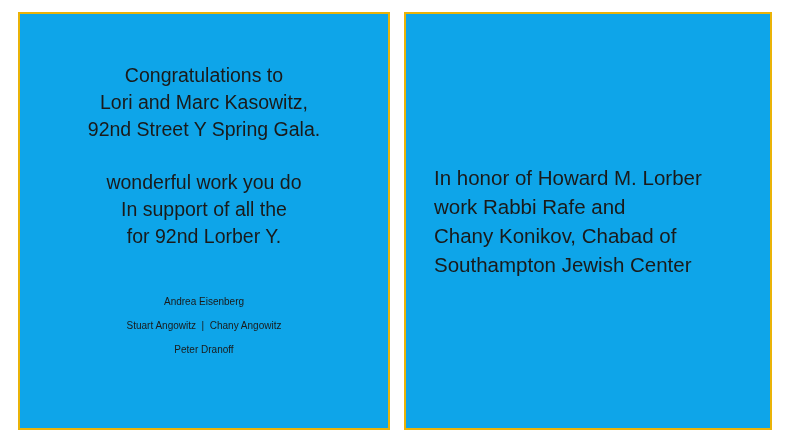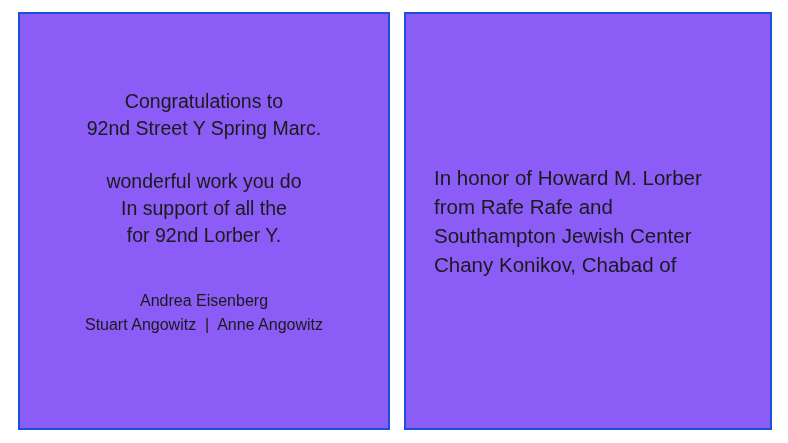"Congratulations to" .ad-card { background: #8b5cf6 -> #0ea5e9; border: 2px solid #1d4ed8 -> 2px solid #eab308 }
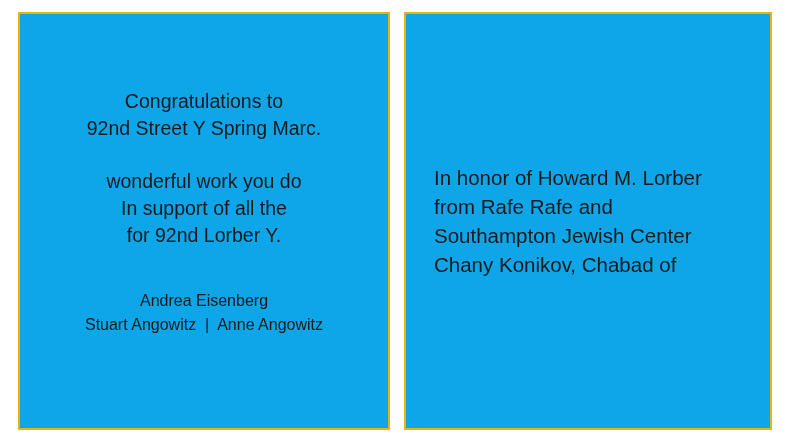"Lori and Marc Kasowitz," span.line { html: none -> <span>Lori and Marc Kasowitz,</span> }
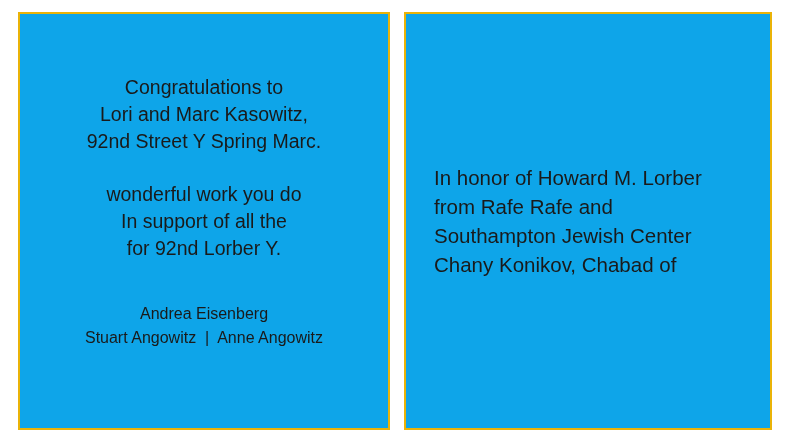"92nd Street Y Spring Marc." span.line { text: Marc -> Gala }
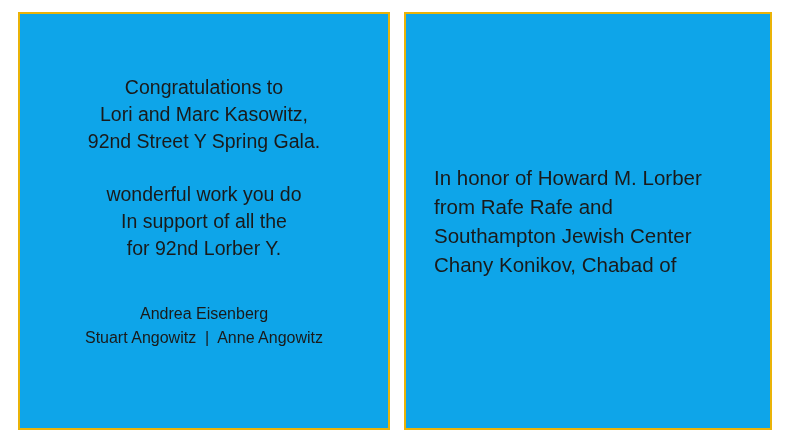"from Rafe Rafe and" span.line { text: from Rafe -> work Rabbi }
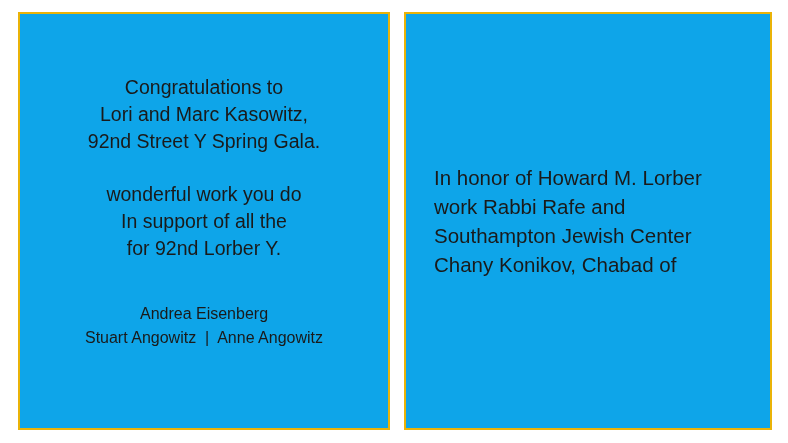"Southampton Jewish Center" span.line { order: before "Chany Konikov, Chabad of" -> after "Chany Konikov, Chabad of" }
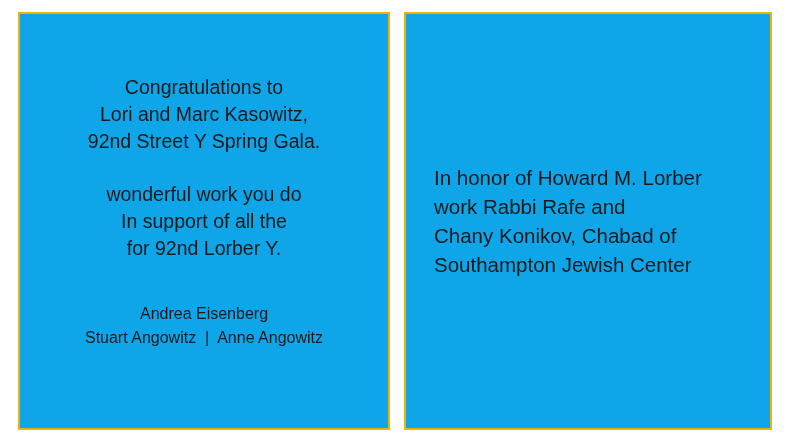"Andrea Eisenberg" .block-names { font-size: 16px -> 10px }
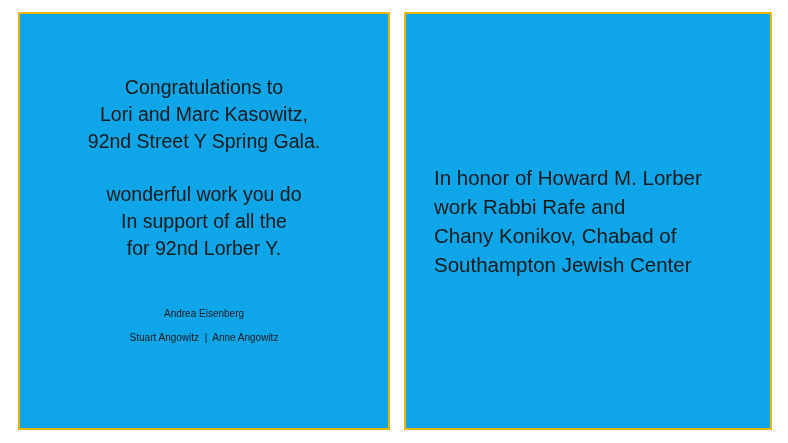"Stuart Angowitz | Anne Angowitz" span.line { text: Anne -> Chany }
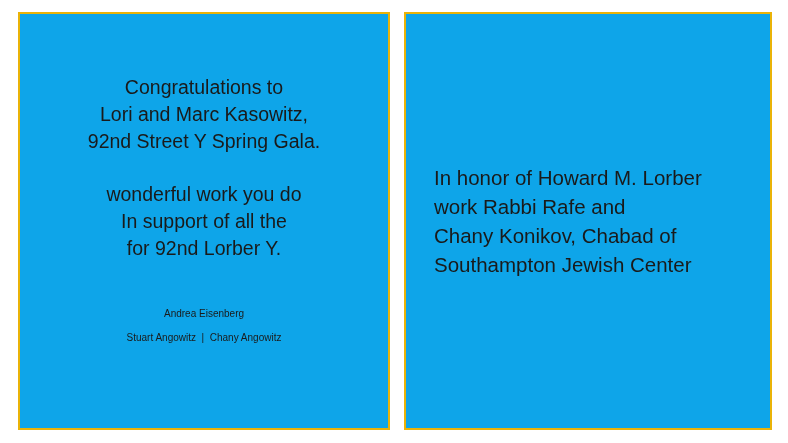"Peter Dranoff" span.line { html: none -> <span>Peter Dranoff</span> }
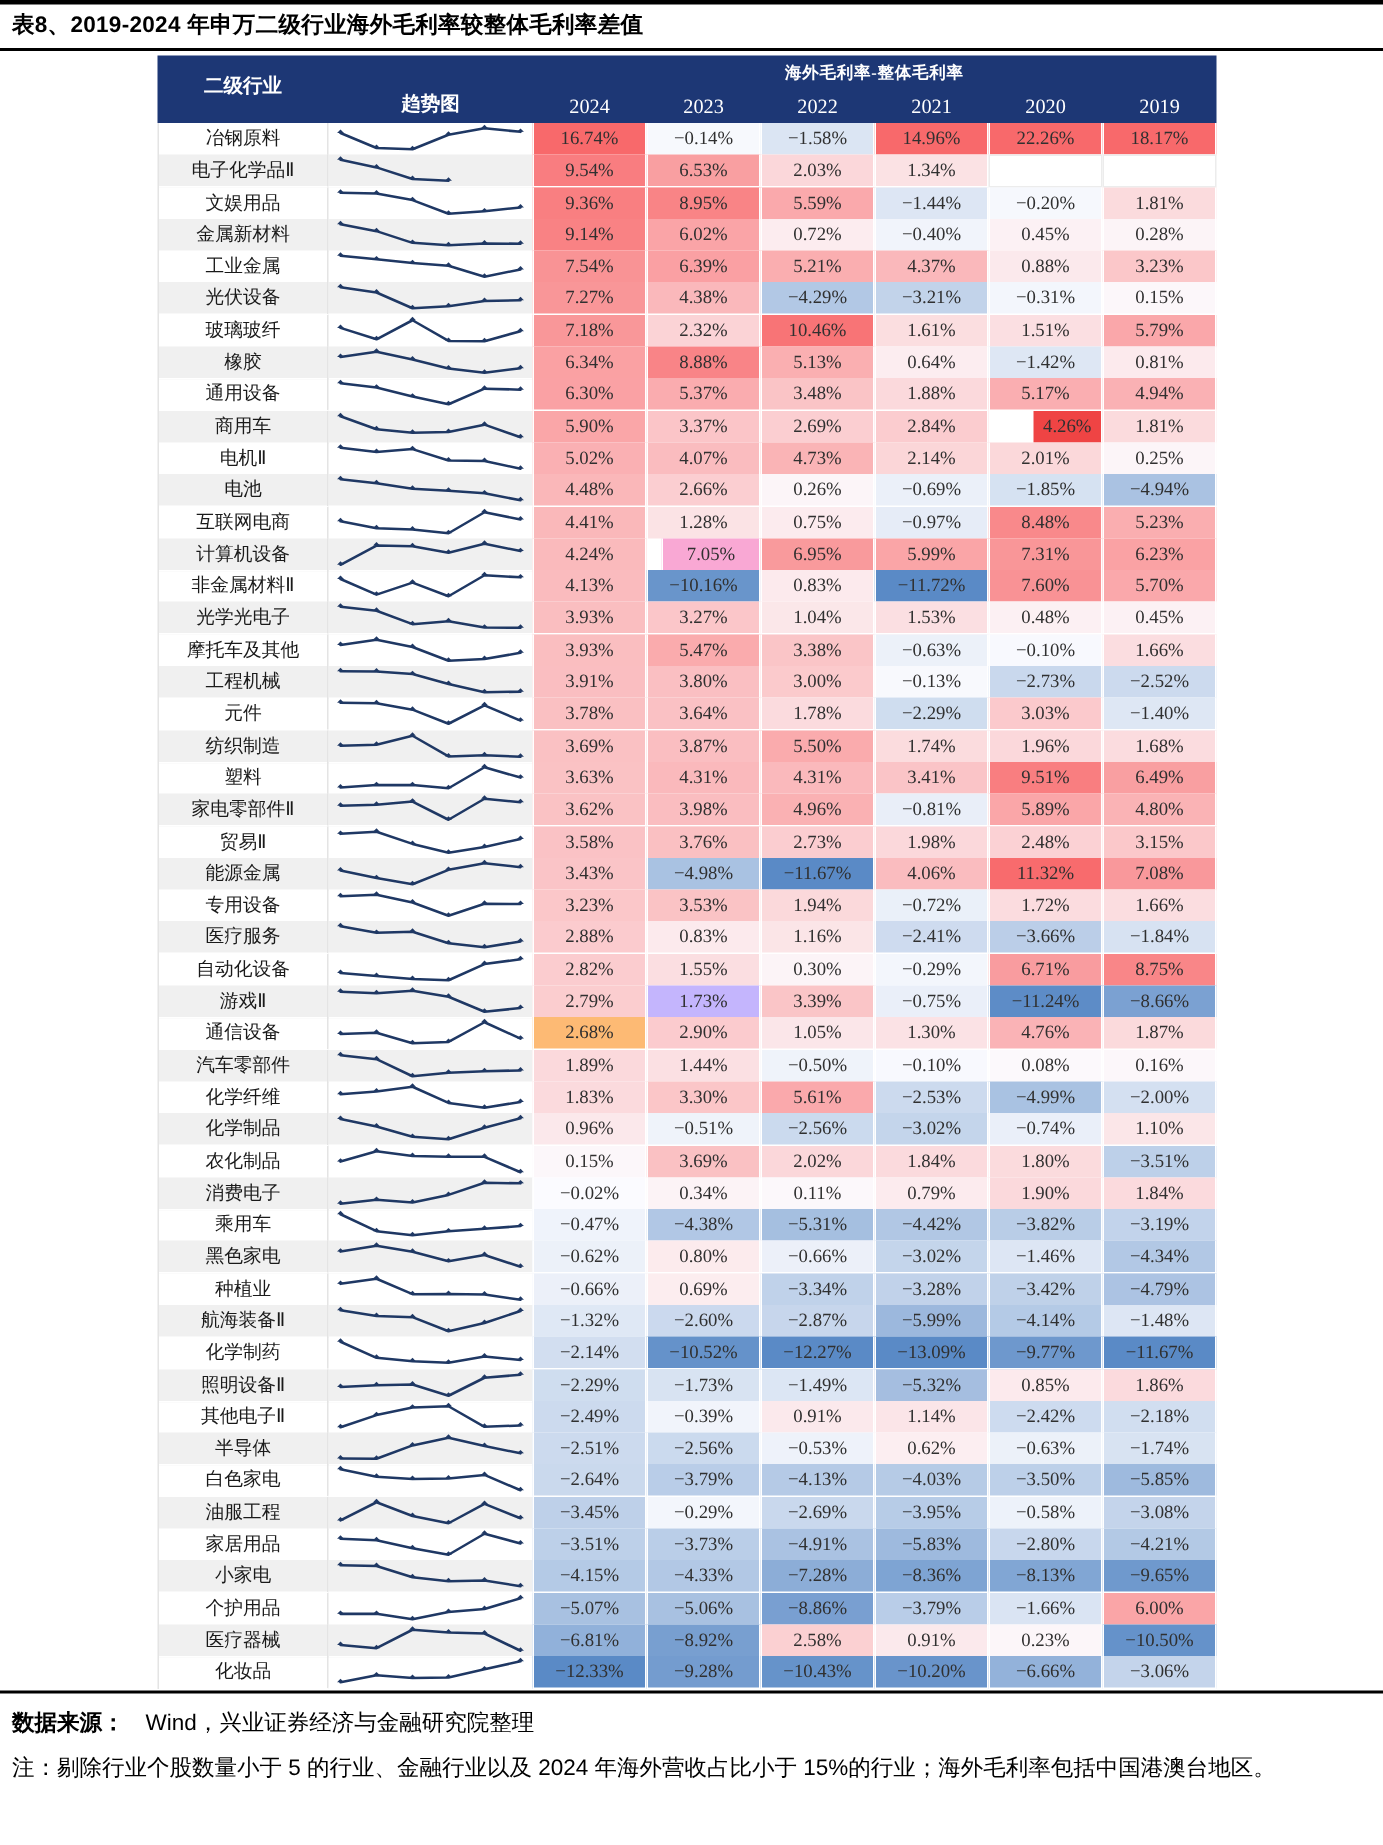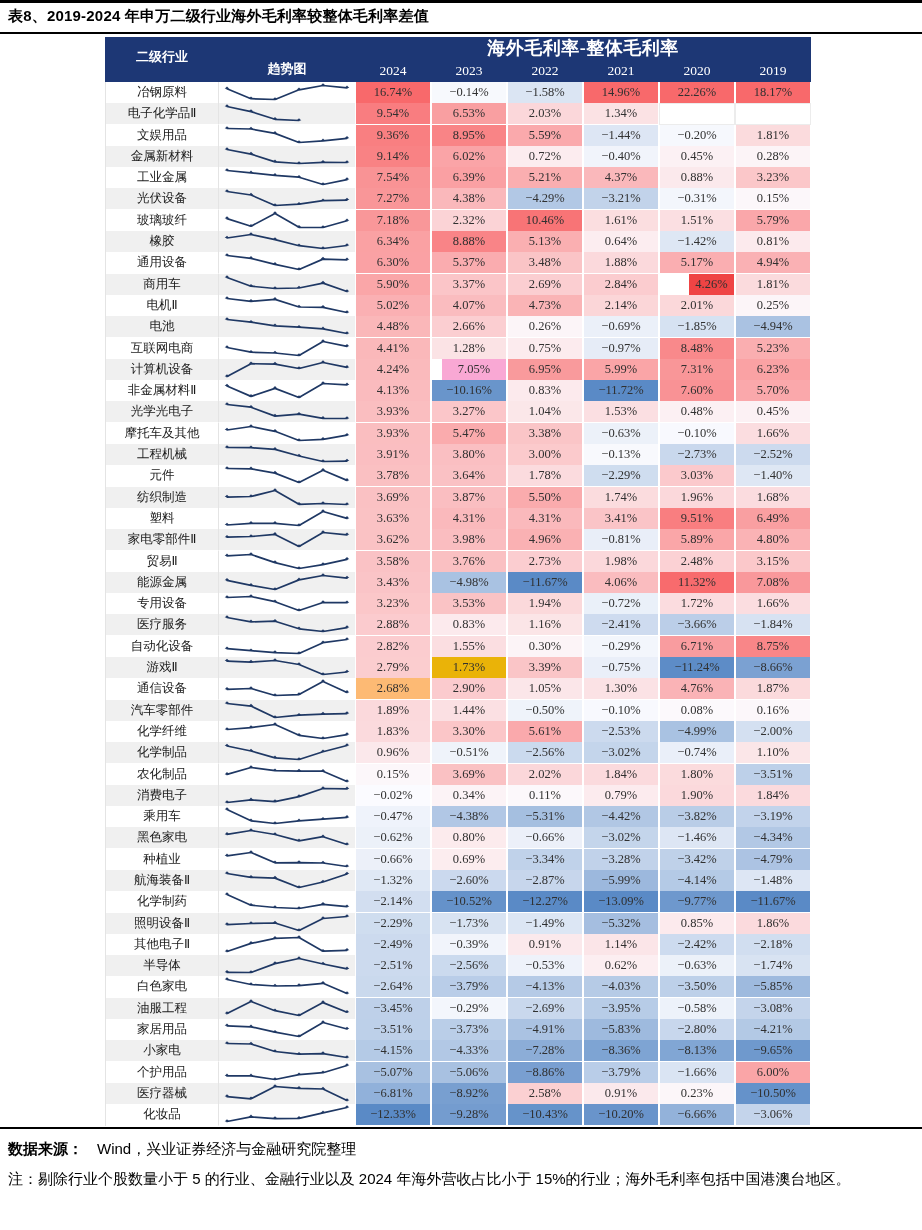"海外毛利率-整体毛利率" .h-group { font-size: 18px -> 11px }
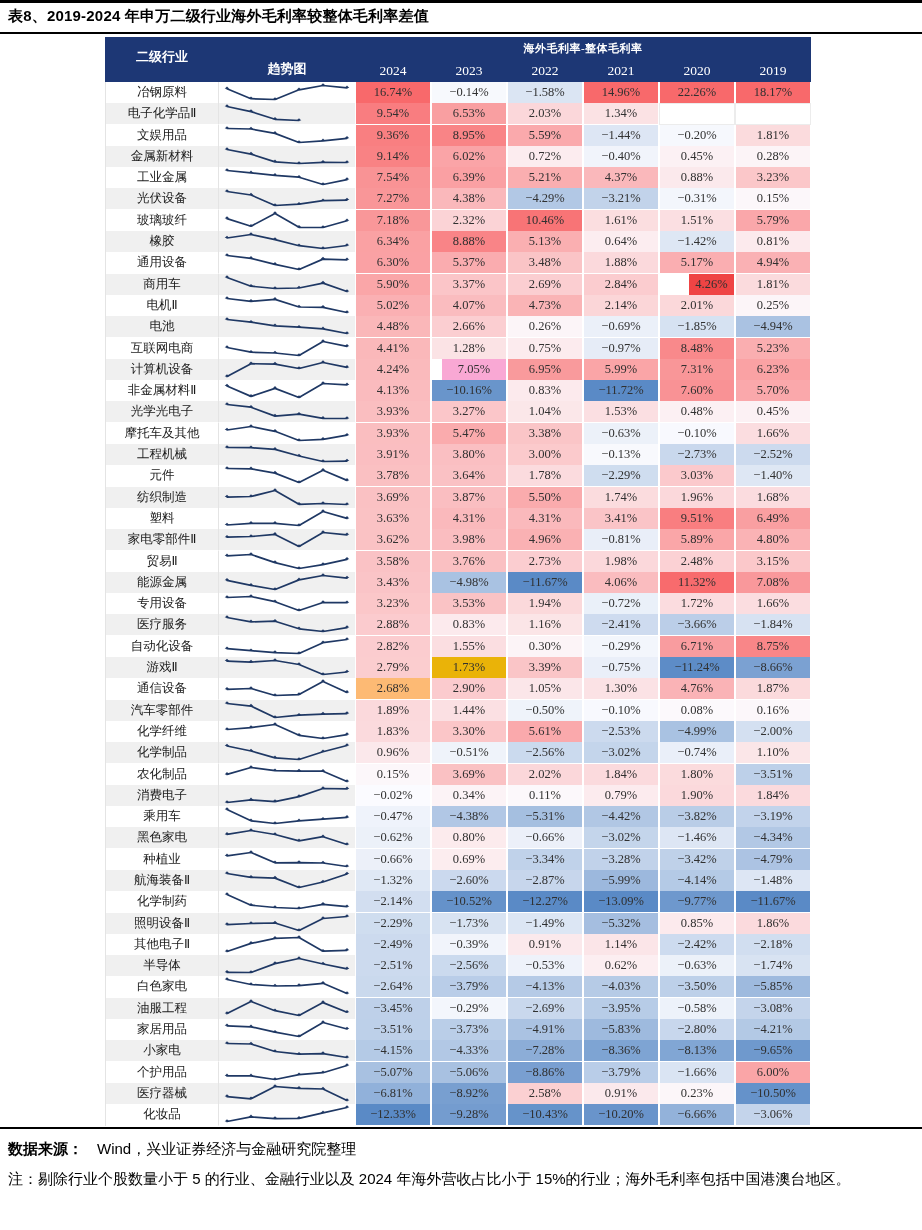"1.73%" div.c-val { background: #eab308 -> #c4b5fd }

##############################

Nothing but the lines from the one holding "Street Y Spring" to the end of the entries above should be echoed, exactly and with both ends included; omit the pictures.

→ Output of the task
"92nd Street Y Spring Marc." span.line { text: Marc -> Gala }
"from Rafe Rafe and" span.line { text: from Rafe -> work Rabbi }
"Southampton Jewish Center" span.line { order: before "Chany Konikov, Chabad of" -> after "Chany Konikov, Chabad of" }
"Andrea Eisenberg" .block-names { font-size: 16px -> 10px }
"Stuart Angowitz | Anne Angowitz" span.line { text: Anne -> Chany }
"Peter Dranoff" span.line { html: none -> <span>Peter Dranoff</span> }
"海外毛利率-整体毛利率" .h-group { font-size: 18px -> 11px }
"1.73%" div.c-val { background: #eab308 -> #c4b5fd }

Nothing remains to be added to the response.